11-M

Los atentados del 11-M, lejos de unirnos, nos convirtieron a nosotros mismos en enemigos insalvables

Anteayer se cumplieron quince años de los atentados del 11-M. Se dice pronto, quince años. Aquel día, España sufrió el ataque terrorista más grave en la historia reciente de Europa -191 muertos, miles de heridos-, pero ese atentado, lejos de unirnos frente a un enemigo común, nos desunió por completo y nos convirtió a nosotros mismos en enemigos insalvables. De hecho, la brecha entre las dos Españas que surgió aquel día no ha dejado de hacerse más y más profunda. Y visto el clima actual de odio y de sospechas y de asco insuperable hacia el adversario, más vale no imaginarse lo que pueda ocurrir si vuelve una salvaje crisis económica como la de septiembre de 2007.

Y de algún modo, todo eso empezó a fraguarse en los días aciagos de marzo de 2004. José María Aznar, el presidente del gobierno de entonces (del Partido Popular, se lo recuerdo a los jóvenes desmemoriados), se comportó con una falta de escrúpulos hasta entonces nunca vista en la política española, al intentar atribuir el atentado a ETA en vez de a los yihadistas islámicos (con lo que se aseguraba, creía él, ganar las elecciones y destruir a la oposición). Y la oposición de izquierdas, por su parte, se cubrió también de infamia al atribuir los atentados a la decisión de Aznar de participar en la estúpida invasión de Iraq, como si ese atentado salvaje contra una población civil indefensa fuera una forma legítima de responder a una agresión foránea. Nadie entre la izquierda quiso acordarse de los atentados del 9-S en Nueva York. Y nadie quiso acordarse de que el yihadismo llevaba años amenazando a España desde mucho antes de la invasión de Iraq. Y así, se habló vergonzosamente -en periódicos, en emisoras de radio, en cadenas de televisión- de la "insurgencia islámica", como si se tratara de valientes guerrilleros que luchaban por la libertad en vez de asesinos siniestros que defendían una de las ideologías más repugnantes de todos los tiempos.

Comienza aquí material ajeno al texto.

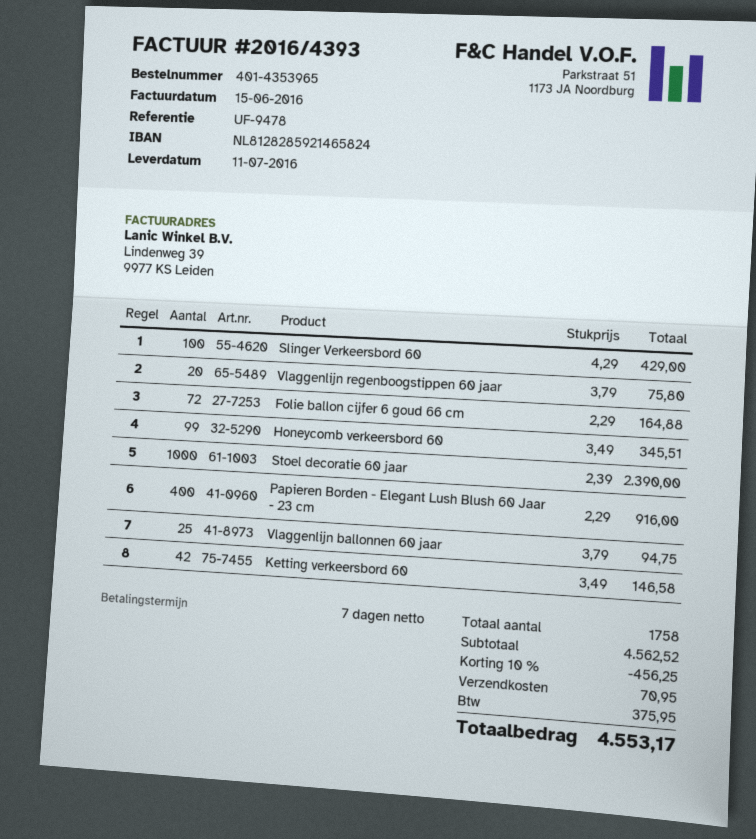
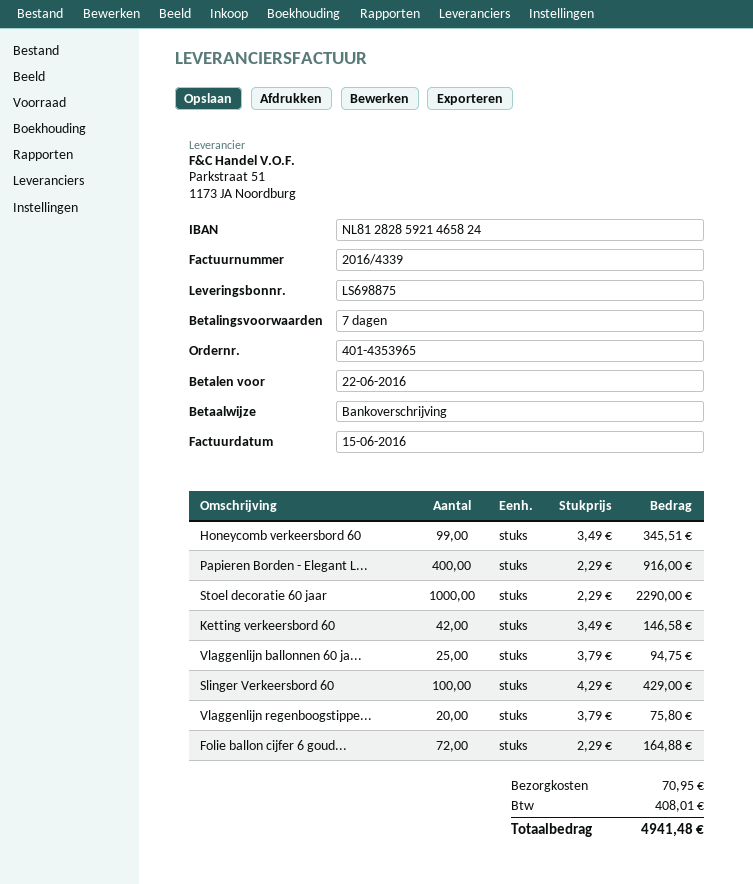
invoice number: 2016/4393 -> 2016/4339
Stoel decoratie 60 jaar: 1000 x 2.39 = 2390.00 -> 1000 x 2.29 = 2290.00
discount: 10% = 456.25 -> none
tax: 375.95 -> 408.01
total: 4553.17 -> 4941.48

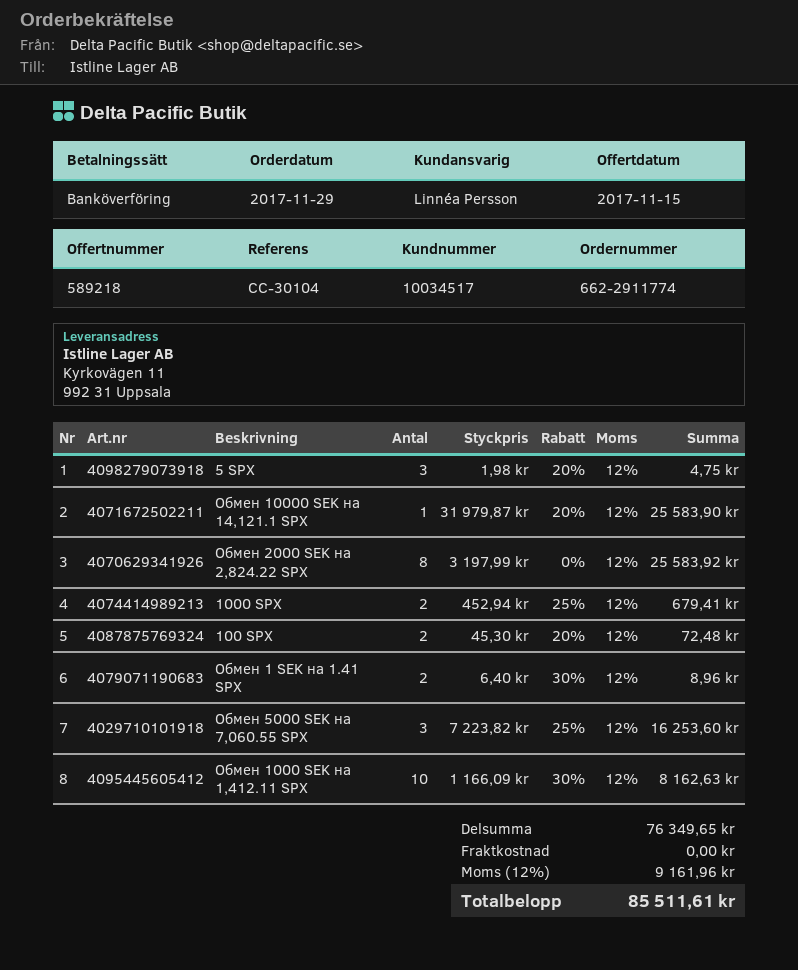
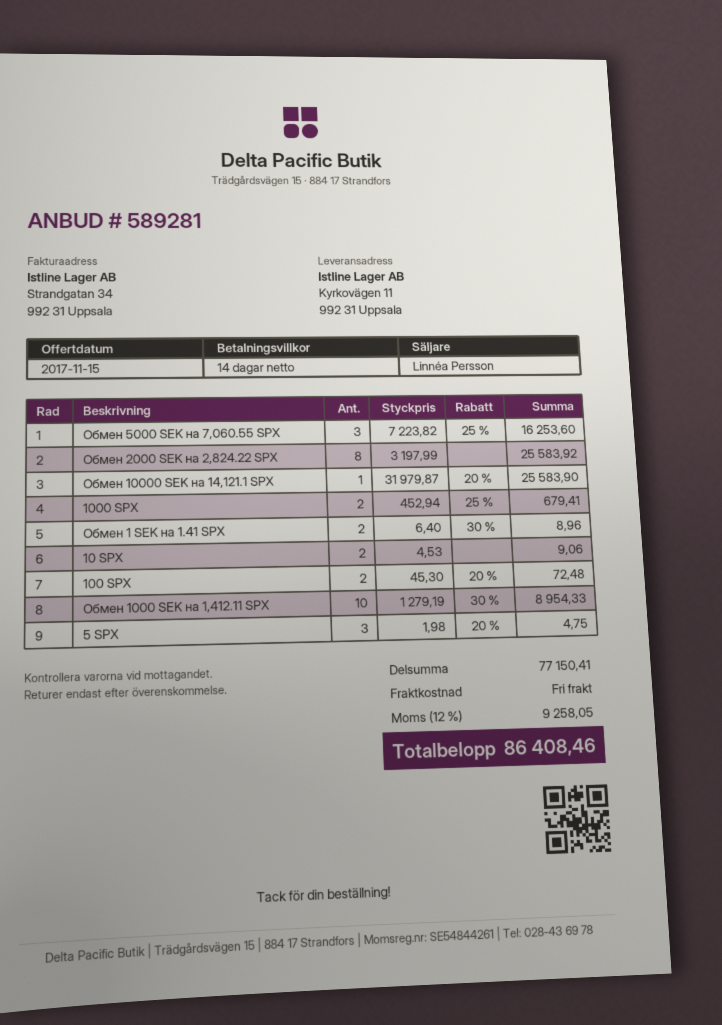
quote number: 589218 -> 589281
Обмен 1000 SEK на 1,412.11 SPX: 10 x 1166.09 - 30% = 8162.63 -> 10 x 1279.19 - 30% = 8954.33
10 SPX: none -> 2 x 4.53 = 9.06
subtotal: 76349.65 -> 77150.41
tax: 12% = 9161.96 -> 12% = 9258.05
total: 85511.61 -> 86408.46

Y así seguimos: enfangados en una sucia batalla ideológica que prescinde de todo lo importante -la educación, los salarios, el envejecimiento-, para centrarse en ridículas batallitas ideológicas que al fin y al cabo no van a servir de nada. Duele decirlo, pero el 11-M no sólo murieron 191 personas inocentes de todo mal. Ese día también murió, en nuestro país, cualquier atisbo de decencia a la hora de encarar el debate político.